C’est une bonne blague dont j’ai du mal à me défaire. Cela vaut certes mieux que de passer pour l’homme le plus malheureux du monde, mais cette attribution ne repose évidemment sur aucune base scientifique.
Il y a quelques années, un documentaire sur le bonheur réalisé par la chaîne de télévision australienne ABC, auquel j’ai participé, disait dans son commentaire : « peut-être avons-nous ici affaire à l’homme le plus heureux du monde. » Fort heureusement, les choses en étaient restées là.

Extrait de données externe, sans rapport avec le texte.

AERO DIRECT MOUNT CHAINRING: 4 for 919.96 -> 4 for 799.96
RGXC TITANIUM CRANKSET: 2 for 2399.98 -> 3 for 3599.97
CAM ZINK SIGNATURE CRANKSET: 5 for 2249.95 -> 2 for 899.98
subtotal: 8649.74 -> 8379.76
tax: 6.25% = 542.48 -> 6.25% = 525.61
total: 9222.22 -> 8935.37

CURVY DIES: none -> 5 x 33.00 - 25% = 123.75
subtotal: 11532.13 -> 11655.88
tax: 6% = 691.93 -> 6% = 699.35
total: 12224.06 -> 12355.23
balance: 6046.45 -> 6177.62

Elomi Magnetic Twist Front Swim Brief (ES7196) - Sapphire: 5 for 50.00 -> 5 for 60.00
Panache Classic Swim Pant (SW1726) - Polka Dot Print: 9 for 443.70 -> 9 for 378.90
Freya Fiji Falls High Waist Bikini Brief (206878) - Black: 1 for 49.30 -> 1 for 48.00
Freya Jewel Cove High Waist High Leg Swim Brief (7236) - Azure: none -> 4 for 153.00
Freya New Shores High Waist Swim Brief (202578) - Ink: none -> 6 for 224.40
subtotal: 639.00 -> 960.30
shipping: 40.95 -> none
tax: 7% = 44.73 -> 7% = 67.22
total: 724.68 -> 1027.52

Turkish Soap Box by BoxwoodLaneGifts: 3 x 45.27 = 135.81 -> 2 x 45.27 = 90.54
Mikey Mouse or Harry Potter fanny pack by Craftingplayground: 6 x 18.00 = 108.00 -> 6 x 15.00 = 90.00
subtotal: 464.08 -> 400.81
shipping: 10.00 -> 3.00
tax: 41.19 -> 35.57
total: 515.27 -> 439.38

Mais quelques années plus tard, un journaliste du journal anglais The Independent retrouva sans doute ce documentaire et titra en première page : «The happiest man in the world. » À partir de ce moment-là, je n’eut plus aucun contrôle sur les événements. Cette rumeur était censée fondée sur des bases scientifiques.
En vérité, j’ai bien participé depuis des années à des recherches en neurosciences sur les effets à long terme de la méditation sur le cerveau. Il s’avère notamment que lorsque les méditants qui ont derrière eux entre 10.000 et 50.000 heures de pratique sanguin, s’engagent dans une méditation sur la compassion, ils engendrent des oscillations cérébrales, principalement dans les fréquences gamma, d’une intensité qui n’avait jamais été décrite en neurosciences. Je n’étais pas le seul, et une quinzaine de méditants à long terme ont participé à ces recherches et ont tous montrés des résultats similaires. Du fait que l’une des zones activées lors de cette méditation, est aussi associée aux émotions positives, il n’en fallut pas plus aux journalistes pour déclarer que l’on avait trouvé l’homme le plus heureux du monde. C’est pour sur une bonne forme formule journalistique. Je me suis excusé auprès de mes amis scientifiques et ai tenté de corriger autant que possible cette exagération rocambolesque, mais cela n’a pas servi à grand-chose. J’essaie donc de prendre tout cela avec philosophie et amusement, et d’en tirer une leçon d’humilité.
Ce que je réponds, lorsqu’on me le demande, c’est que tout le monde peut être l’homme ou la femme la plus heureuse au monde : il suffit pour cela de chercher le bonheur là où il se trouve vraiment. C’est en développant la sagesse et l’amour altruiste que l’on peut effectivement, peu à peu, se débarrasser de tous nos poisons mentaux, et progresser vers un bonheur authentique.